Lily nodded. Had Mia been drinking the night before last as well as last night? If so, Lily really hadn’t seen that coming.

But what did she really know about the woman? Other servers she’d worked with often talked about their lives—in detail—while they were setting up before opening and cleaning up after closing. She’d learned more than she’d ever wanted to know about them.

Mia, though, was another story. She seldom offered anything about herself other than where she was from—Billings, Montana, the largest city in the state and a good three hours away. It wasn’t unusual for people from Billings to have condos at Big Sky. Mia’s parents owned a condo in one of the pricier developments, which made Lily suspect that the woman didn’t really need this job.

“What do you know about Mia?” Lily asked her brother now.

He shrugged. “Not much. She never had much to say, especially about herself. I could check her application, but you know there isn’t a lot on them.”

“But there would be a number to call in case of emergency, right?”

“I think that is more than a little premature,” her brother said. “Anyway, if the marshal thought that was necessary, he would have contacted me for the number, right?”

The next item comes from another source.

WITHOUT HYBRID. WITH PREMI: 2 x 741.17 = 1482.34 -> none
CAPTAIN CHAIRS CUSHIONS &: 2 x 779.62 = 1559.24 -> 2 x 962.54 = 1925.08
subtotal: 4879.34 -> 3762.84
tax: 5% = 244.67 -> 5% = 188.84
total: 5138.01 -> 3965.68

“Maybe. Unless they have some rule about not looking for a missing adult for twenty-four hours. Still, I’d like to see her job application.”

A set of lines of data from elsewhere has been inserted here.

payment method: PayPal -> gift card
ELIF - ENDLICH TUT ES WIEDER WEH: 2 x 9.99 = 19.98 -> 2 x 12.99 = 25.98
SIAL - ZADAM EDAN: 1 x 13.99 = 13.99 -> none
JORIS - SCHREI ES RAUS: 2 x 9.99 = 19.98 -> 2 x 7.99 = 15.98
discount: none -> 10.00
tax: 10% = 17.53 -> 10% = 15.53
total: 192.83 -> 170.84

Ace got to his feet. “I’ve got to open the bar soon anyway. Come on.”

In the Canyon office, her brother pulled out Mia Duncan’s application from the file cabinet and handed it to her.

He was right. There was little on the form other than name, address, social security number, local phone number and an emergency contact number. Most of his employees were temporary hires, usually college students attending Montana State University forty miles down the highway to the north, and only stayed a few weeks at most. Big Sky had a fairly transient population that came and went by the season.

So Lily wasn’t surprised that the number Mia had put down on her application was a local number, probably her parents’ condo here at Big Sky.

“No cell phone number,” she said. “That’s odd since I’ve seen Mia using a cell phone on at least one of her breaks behind the bar.”

Lily didn’t recognize the prefix on the emergency number Mia had put down. She picked up the phone and dialed it, ignoring her brother shaking his head in disapproval. The number rang three times before a voice came on the line to say the phone had been disconnected.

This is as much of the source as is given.